RECORDS FOR THE EXERCISE section start
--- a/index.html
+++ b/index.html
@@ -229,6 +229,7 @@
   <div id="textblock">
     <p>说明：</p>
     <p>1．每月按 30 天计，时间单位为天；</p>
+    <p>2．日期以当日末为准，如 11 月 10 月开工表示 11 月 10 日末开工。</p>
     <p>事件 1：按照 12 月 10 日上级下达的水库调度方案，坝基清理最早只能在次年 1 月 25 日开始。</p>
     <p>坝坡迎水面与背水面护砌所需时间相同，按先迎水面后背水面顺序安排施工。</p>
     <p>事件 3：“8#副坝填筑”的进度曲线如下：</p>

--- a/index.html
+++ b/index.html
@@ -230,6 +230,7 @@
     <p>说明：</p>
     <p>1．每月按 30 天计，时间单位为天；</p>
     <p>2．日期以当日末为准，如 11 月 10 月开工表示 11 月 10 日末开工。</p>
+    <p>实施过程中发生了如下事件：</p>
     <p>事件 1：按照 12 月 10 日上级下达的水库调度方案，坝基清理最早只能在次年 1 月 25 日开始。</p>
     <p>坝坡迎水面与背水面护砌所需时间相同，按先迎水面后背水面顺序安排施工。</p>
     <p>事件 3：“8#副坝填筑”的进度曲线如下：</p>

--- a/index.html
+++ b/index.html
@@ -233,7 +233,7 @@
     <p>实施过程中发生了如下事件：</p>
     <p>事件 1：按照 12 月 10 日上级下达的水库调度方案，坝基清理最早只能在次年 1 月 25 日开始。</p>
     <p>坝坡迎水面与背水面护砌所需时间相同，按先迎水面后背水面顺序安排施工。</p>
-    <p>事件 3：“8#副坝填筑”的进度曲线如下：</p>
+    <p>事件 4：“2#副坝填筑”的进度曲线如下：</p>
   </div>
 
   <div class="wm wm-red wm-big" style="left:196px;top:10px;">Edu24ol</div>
RECORDS FOR THE EXERCISE section end
RECORDS FOR THE EXERCISE section start
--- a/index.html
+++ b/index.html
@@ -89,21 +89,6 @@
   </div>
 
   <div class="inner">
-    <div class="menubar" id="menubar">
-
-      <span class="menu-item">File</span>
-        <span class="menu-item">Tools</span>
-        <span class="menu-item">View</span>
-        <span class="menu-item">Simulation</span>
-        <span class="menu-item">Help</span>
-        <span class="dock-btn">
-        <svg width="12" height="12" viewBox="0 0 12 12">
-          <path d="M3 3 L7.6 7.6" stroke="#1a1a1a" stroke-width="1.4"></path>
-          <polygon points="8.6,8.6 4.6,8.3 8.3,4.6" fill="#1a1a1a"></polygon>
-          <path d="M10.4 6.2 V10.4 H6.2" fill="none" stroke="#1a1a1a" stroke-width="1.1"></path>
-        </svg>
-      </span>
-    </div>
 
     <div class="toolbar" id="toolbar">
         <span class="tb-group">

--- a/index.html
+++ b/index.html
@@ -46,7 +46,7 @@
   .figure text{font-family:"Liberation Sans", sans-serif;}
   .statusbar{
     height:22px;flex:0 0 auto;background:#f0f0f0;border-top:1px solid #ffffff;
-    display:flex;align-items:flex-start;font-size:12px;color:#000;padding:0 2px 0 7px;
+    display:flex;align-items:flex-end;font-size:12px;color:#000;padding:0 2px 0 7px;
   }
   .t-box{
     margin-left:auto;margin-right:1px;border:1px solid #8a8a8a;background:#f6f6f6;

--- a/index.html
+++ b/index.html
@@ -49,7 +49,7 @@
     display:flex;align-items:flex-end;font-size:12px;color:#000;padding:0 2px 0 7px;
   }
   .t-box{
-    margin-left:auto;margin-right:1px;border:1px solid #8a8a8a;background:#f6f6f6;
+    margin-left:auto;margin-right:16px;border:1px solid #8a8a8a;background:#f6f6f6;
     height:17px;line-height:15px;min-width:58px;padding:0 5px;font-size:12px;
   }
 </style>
RECORDS FOR THE EXERCISE section end
→ WHAT YOU WILL DO
For the string "margin", show each line of the entries above where it occurs.

→ TASK OUTPUT
     margin-left:auto;margin-right:1px;border:1px solid #8a8a8a;background:#f6f6f6;
-    margin-left:auto;margin-right:1px;border:1px solid #8a8a8a;background:#f6f6f6;
+    margin-left:auto;margin-right:16px;border:1px solid #8a8a8a;background:#f6f6f6;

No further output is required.